I know shit happens and not all single parents planned things to be that way - i'm just saying it's really hard to be there for a kid when you're earning the bread by yourself.

then there are the kids who are the children of other kids. teenage pregnancy is no doubt the largest contributer to creating little career criminals there is.

no one to set an example, no one to give a shit.


do i monitor my kid ? .. not really - he's too young and i doubt that we ever will need to even when he's older.
We're very involved in our sons life - and we have a 100% open and honest relationship with him.

I'm not saying we dont make mistakes .. every parent - even the best ones - do, but all the signs are looking good so far. He can be a handful with a pretty severe case of ADHD ... but he's bright, funny, kind, sensitive and loving ...
I'm pretty sure he's going to do great - and we're proud of him.

Well said, and good job raising your child, Urge. :cool:

Doc Faustus
04-13-2008, 12:26 PM
Usually, good parents don't have children who download bestiality and sacrifice babies to Satan the moment they turn their backs. Modern America seems to think they do. If you raise your children, listen to them and make sure they don't hang out with gun toting ruffians they'll probably turn out okay. Even if they happen to see breasts at some point.

Dude Guadalupe
04-13-2008, 12:43 PM
It really is a mixture of positive influence and involvment. Monitoring can be a unsettling word, people think of privacy invasion when they hear it. But you have to know what they do at least some of the time, and if you have done your job right, you can trust them to make the right decisions on their own the rest of the time.

It doesn't take a whole lot. My parents were just wrong on many levels and I could have easily been one of those kids you hear about on the news. I mean, I did a lot of things I'm not proud of but it could have been worse.

All it took was one person (my grandma) to be a positive influence, to show me right and wrong, and to let me know that somebody gave a shit. Once you get those basics worked out, everything else kinda falls into place. It did for me anyway, and hopefully it will work the same way with my kids.

_____V_____
04-13-2008, 06:41 PM
There seems to be a fine line there.

How MUCH monitoring can be actually considered monitoring without invasion of privacy or being touted as surveillance? Remember, once a kid gets the vibes that he is under scrutiny, he might get more rebellious.

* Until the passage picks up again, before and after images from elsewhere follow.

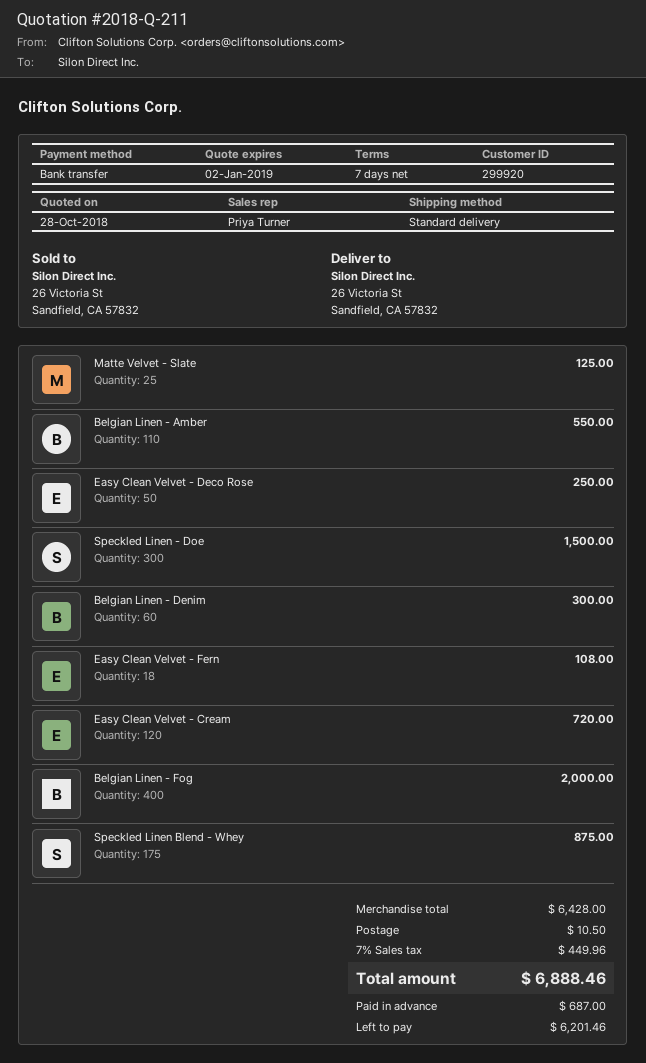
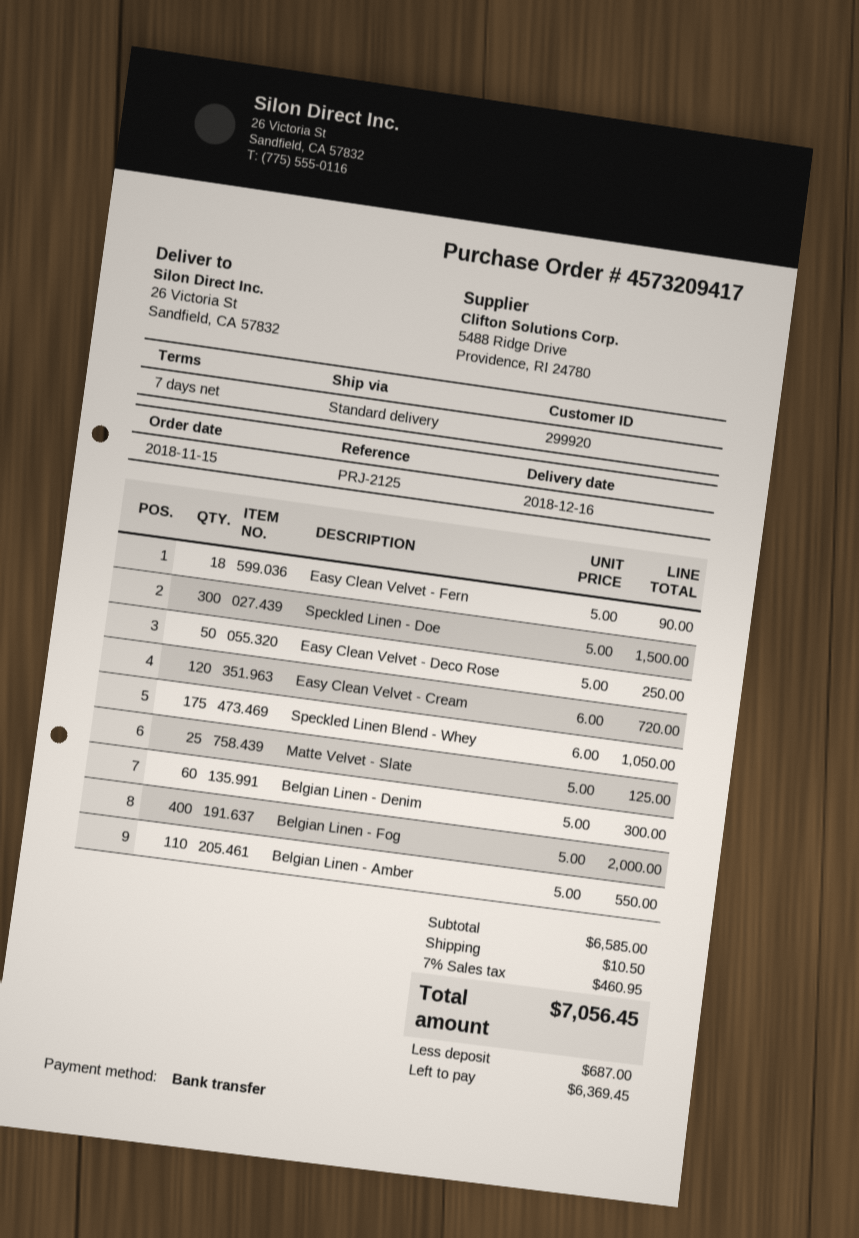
Easy Clean Velvet - Fern: 18 for 108.00 -> 18 for 90.00
Speckled Linen Blend - Whey: 175 for 875.00 -> 175 for 1050.00
subtotal: 6428.00 -> 6585.00
tax: 7% = 449.96 -> 7% = 460.95
total: 6888.46 -> 7056.45
balance: 6201.46 -> 6369.45

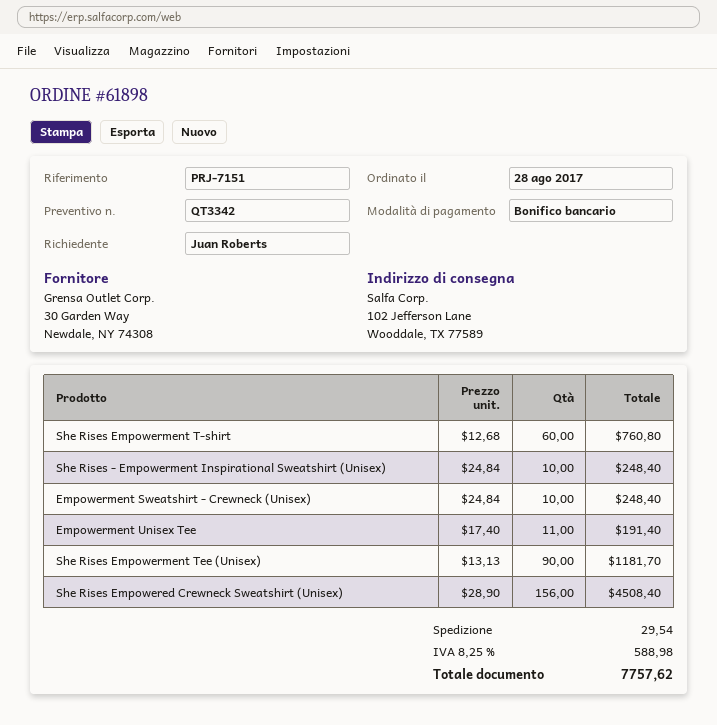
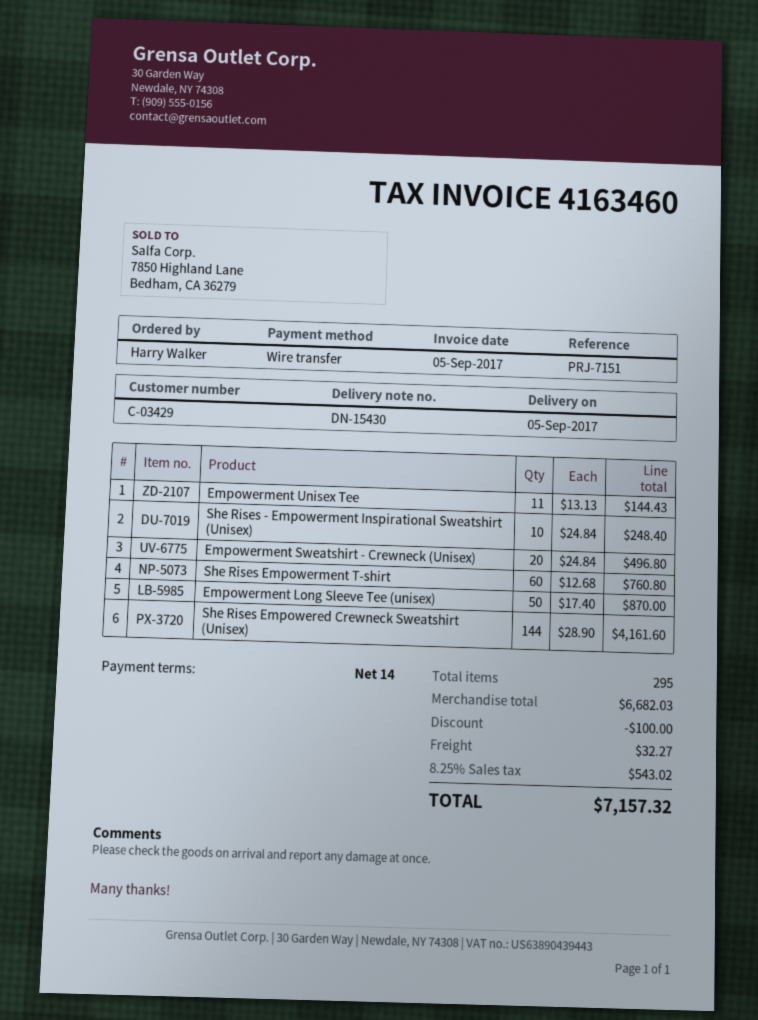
ordered by: Juan Roberts -> Harry Walker
Empowerment Sweatshirt - Crewneck (Unisex): 10 x 24.84 = 248.40 -> 20 x 24.84 = 496.80
Empowerment Unisex Tee: 11 x 17.40 = 191.40 -> 11 x 13.13 = 144.43
She Rises Empowerment Tee (Unisex): 90 x 13.13 = 1181.70 -> none
She Rises Empowered Crewneck Sweatshirt (Unisex): 156 x 28.90 = 4508.40 -> 144 x 28.90 = 4161.60
Empowerment Long Sleeve Tee (unisex): none -> 50 x 17.40 = 870.00
discount: none -> 100.00
shipping: 29.54 -> 32.27
tax: 8.25% = 588.98 -> 8.25% = 543.02
total: 7757.62 -> 7157.32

I think its a very delicate balance. The future of the entire relationship between parents and children hangs in the balance.

Despare
04-13-2008, 08:05 PM
I'm not a parent yet so I'll let you know then. I do however think that children are privy to very little real privacy. I'm not going to go to the old "my house my rules, you have no privacy" extreme but I do believe that monitoring through staying involved in their life as much as possible is the way to go. I guess my thought is a little more old school than most though. I'll never be the parent whose seven year old has a cell phone or who has the thirteen year old with no curfew who doesn't have to touch base at home before spending the weekend at a friends. I also won't be the dad who invites his son and his son's friends to share a joint. I've seen a lot of parents like that and while each person is free to parent the way they see fit I just don't agree with it. It may seem like I'm drifting off topic but really I'm trying to illustrate how my feelings on children and privacy may be a little older and less popular than the views of most.

newb
04-14-2008, 05:20 AM
I have nothing much to add that hasn't been said....I have four great kids who haven't given me an ounce of trouble. I never really "monitored" my kids but I have been very much a part of their lives and kept close tabs on them without being intrusive.